Screenshot and code edit data:

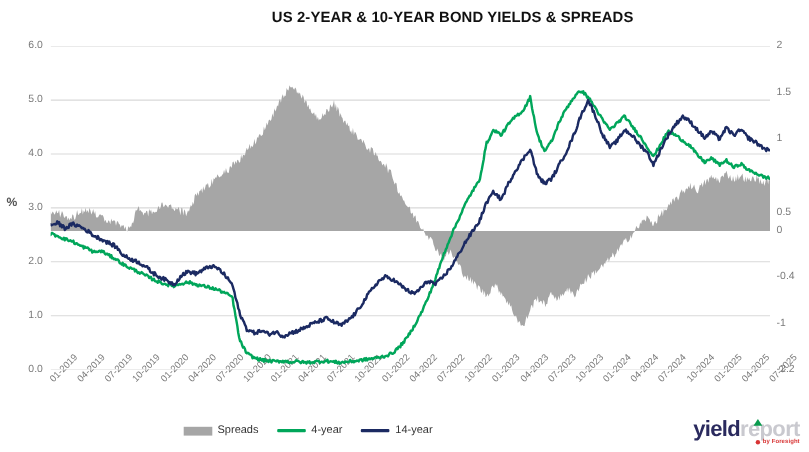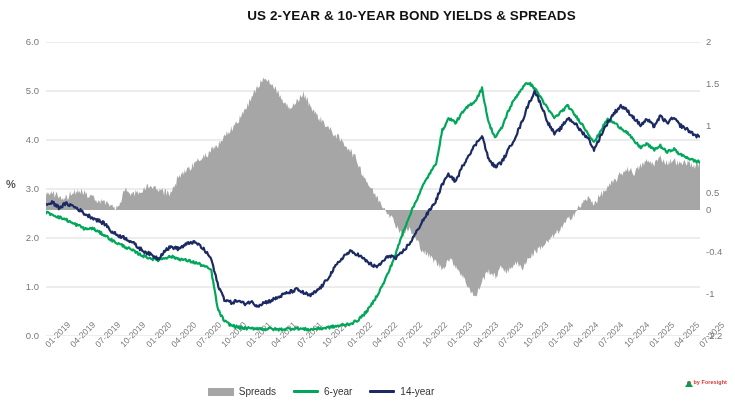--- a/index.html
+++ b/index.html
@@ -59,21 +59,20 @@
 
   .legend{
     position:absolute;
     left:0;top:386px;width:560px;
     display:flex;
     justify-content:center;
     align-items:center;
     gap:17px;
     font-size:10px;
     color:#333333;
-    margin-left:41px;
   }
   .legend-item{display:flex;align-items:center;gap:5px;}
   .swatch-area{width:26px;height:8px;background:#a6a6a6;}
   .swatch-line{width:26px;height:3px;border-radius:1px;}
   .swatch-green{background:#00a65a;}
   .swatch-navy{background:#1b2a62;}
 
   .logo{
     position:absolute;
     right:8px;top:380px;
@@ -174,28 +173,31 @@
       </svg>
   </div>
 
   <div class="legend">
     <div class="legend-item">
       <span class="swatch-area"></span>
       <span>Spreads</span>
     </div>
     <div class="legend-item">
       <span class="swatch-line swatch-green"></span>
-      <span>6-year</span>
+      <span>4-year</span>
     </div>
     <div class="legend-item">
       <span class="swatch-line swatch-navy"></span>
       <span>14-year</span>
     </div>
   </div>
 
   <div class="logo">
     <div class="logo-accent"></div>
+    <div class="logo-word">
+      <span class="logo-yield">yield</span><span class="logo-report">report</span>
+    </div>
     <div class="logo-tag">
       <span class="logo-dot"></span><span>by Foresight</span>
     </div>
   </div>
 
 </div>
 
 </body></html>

## What this task involves
With the pictures set aside, please write out all of the records above exactly.

## Response for this exercise
--- a/index.html
+++ b/index.html
@@ -59,21 +59,20 @@
 
   .legend{
     position:absolute;
     left:0;top:386px;width:560px;
     display:flex;
     justify-content:center;
     align-items:center;
     gap:17px;
     font-size:10px;
     color:#333333;
-    margin-left:41px;
   }
   .legend-item{display:flex;align-items:center;gap:5px;}
   .swatch-area{width:26px;height:8px;background:#a6a6a6;}
   .swatch-line{width:26px;height:3px;border-radius:1px;}
   .swatch-green{background:#00a65a;}
   .swatch-navy{background:#1b2a62;}
 
   .logo{
     position:absolute;
     right:8px;top:380px;
@@ -174,28 +173,31 @@
       </svg>
   </div>
 
   <div class="legend">
     <div class="legend-item">
       <span class="swatch-area"></span>
       <span>Spreads</span>
     </div>
     <div class="legend-item">
       <span class="swatch-line swatch-green"></span>
-      <span>6-year</span>
+      <span>4-year</span>
     </div>
     <div class="legend-item">
       <span class="swatch-line swatch-navy"></span>
       <span>14-year</span>
     </div>
   </div>
 
   <div class="logo">
     <div class="logo-accent"></div>
+    <div class="logo-word">
+      <span class="logo-yield">yield</span><span class="logo-report">report</span>
+    </div>
     <div class="logo-tag">
       <span class="logo-dot"></span><span>by Foresight</span>
     </div>
   </div>
 
 </div>
 
 </body></html>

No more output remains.